# Standard Horizon Depth Sounder replacement



## Mytilene (Jun 22, 2005)

11 years ago, I installed a Standard Horizon DS41 Depth Sounder and transducer on my old wooden boat. It's a through the hull transducer and a small 2.5" gauge in the cockpit. Since we're a simple boat, built in 1936, we don't want a lot of fancy electronics, and this did just fine for about 9 years. Then it started having trouble reading depth. Now it doesn't work at all. I'd like to replace it with the same thing but the model DS41 has been discontinued. I hope the problem is not with the transducer as it's a through hull mount and would be a royal pain to replace.

For now, I'll like to try a new gauge and see if it the transducer works. My questions is - can I use the same transducer with other brands of gauges? I see Uniden has a gauge that looks very much the same as the old Horizon, and says it uses a 200 MHZ transducer.

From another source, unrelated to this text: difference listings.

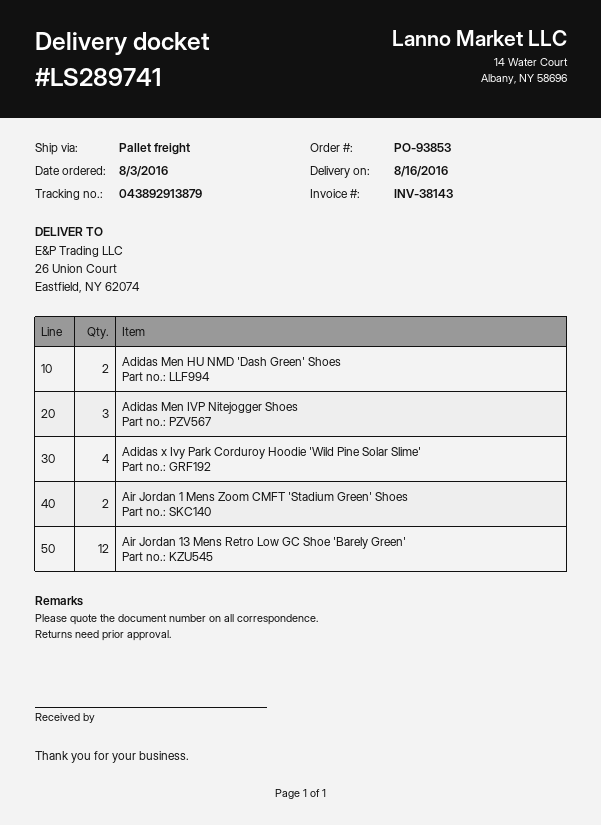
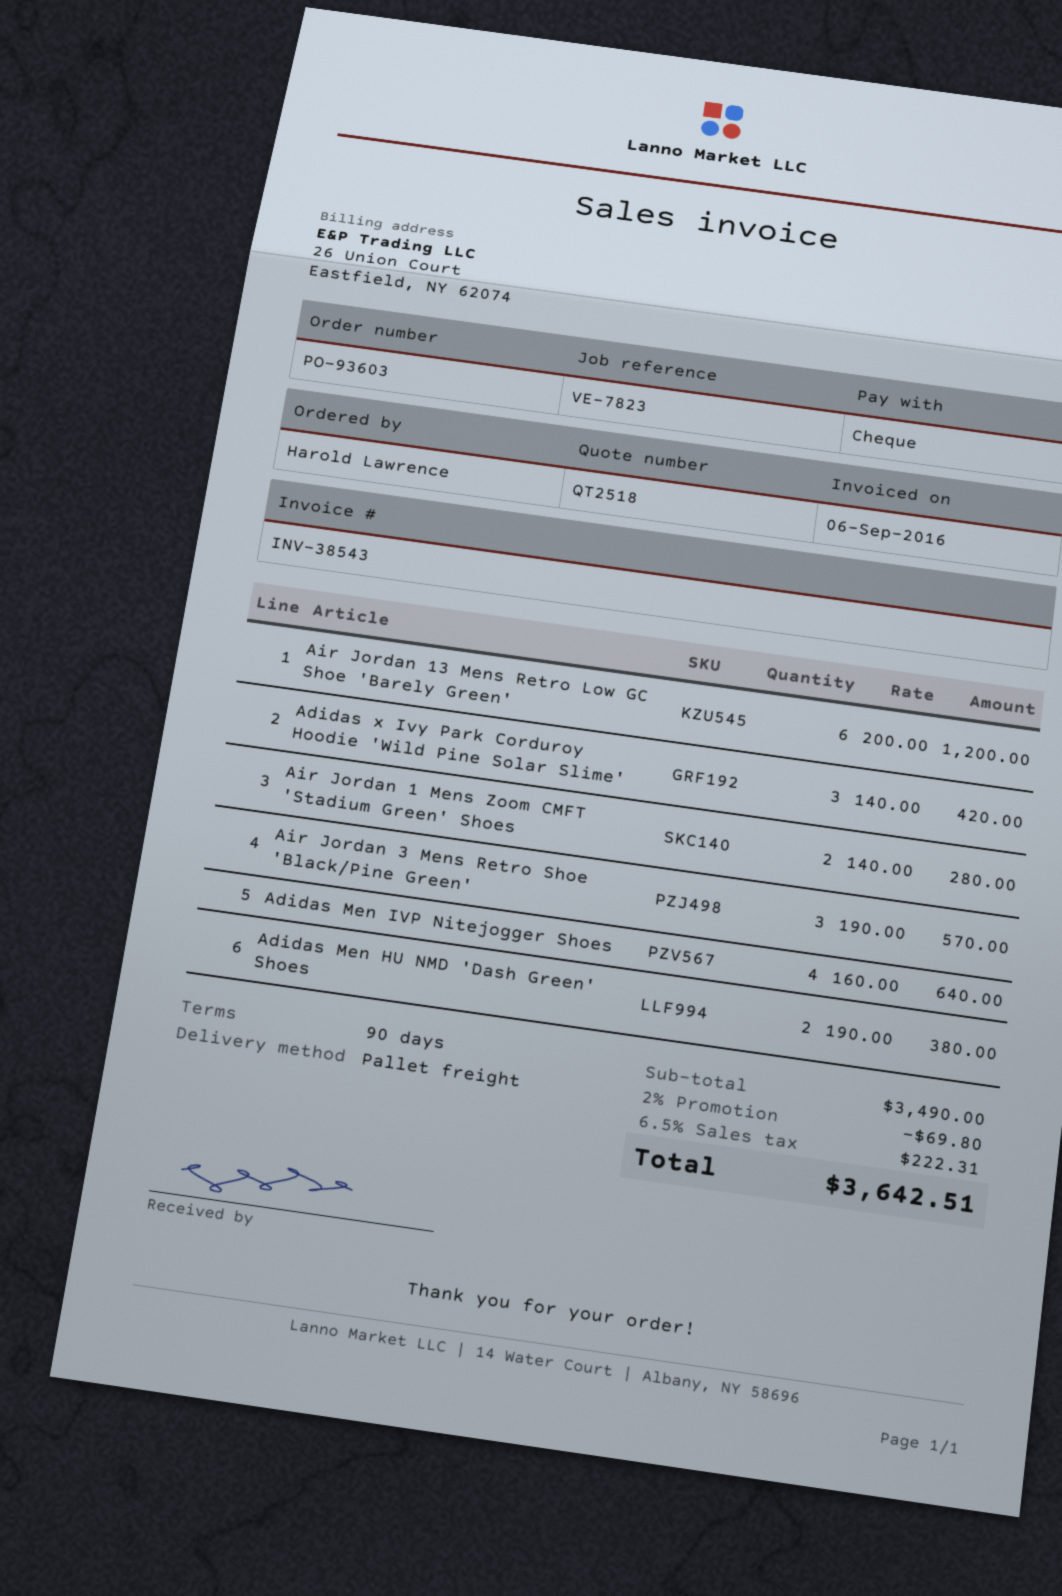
order number: PO-93853 -> PO-93603
invoice number: INV-38143 -> INV-38543
Adidas Men IVP Nitejogger Shoes: 3 -> 4
Adidas x Ivy Park Corduroy Hoodie 'Wild Pine Solar Slime': 4 -> 3
Air Jordan 13 Mens Retro Low GC Shoe 'Barely Green': 12 -> 6
Air Jordan 3 Mens Retro Shoe 'Black/Pine Green': none -> 3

Anyone know if it will work, or any better solution?


----------



## sailingdog (Mar 19, 2006)

I would call Standard Horizon and see if you can find out what the specifications of your old unit was. They also may have a new head unit that is compatible with it. Can't hurt to ask.


----------



## wwilson (Jul 7, 2000)

*speed transducer check*

Mytilene,

Use a voltmeter (digital or analog) to read the voltage output from the transducer while under sail, or power (paddle-wheel spinning). If you see readings that vary within the range of ~1V to ~6V, the transducer is probably operating. The problem will then be in either the wire connecting the transducer to the display unit, or the the display unit itself.

Wayne


----------



## Mytilene (Jun 22, 2005)

*Standard Horizon was not helpful*

Yes, I called them. But they don't make any gauges anymore so they just said I could use the any gauge that was 200 Htz. Anyone know of some other guage that will work?

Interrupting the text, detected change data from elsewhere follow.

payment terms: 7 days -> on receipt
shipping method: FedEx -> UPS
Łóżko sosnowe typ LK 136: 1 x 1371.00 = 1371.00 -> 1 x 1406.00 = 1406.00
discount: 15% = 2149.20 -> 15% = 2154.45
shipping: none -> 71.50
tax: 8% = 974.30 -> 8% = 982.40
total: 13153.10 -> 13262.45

Thanks for the info on how to test the transducer, I will do that.


----------



## wwilson (Jul 7, 2000)

*my error - sorry*

Mytilene,

My earlier response was in error - sorry. You said depth - I somehow got speed in my head and responded with voltage reading for that type of transducer.

I have a friend that is a marine electronics installer. I'll ask him if the Raymarine ST60+ series might interface to the SH transducer and post his response when he gets back to me.

In the meantime, do a continuity check on the wires. That is simple and free and may result in a happily inexpensive fix. The data wires are very small gauge - easily broken, or subject to corrosion over time and so much resistance that it can become virtually the same as a break.

Wayne


----------



## sailingdog (Mar 19, 2006)

200 MHz is a very common depth transducer frequency, so you're probably in luck.


----------



## wwilson (Jul 7, 2000)

*Raymarine ST60 or 60+ will work*

Mytilene,

My installer friend was unsure about the electrical interface so I went to Raymarine and asked. Their reply follows...

The ST60 does have a 200KHZ output, in theory if you have a depth transducer that rings at 200KHZ it will work.

You may be able to borrow an ST60 to test prior to purchase. If looking to save some money I would try to get an ST60 on E-Bay. The new ST60+ are virtually the same electronics - updated case.

Good luck with the project.

Wayne


----------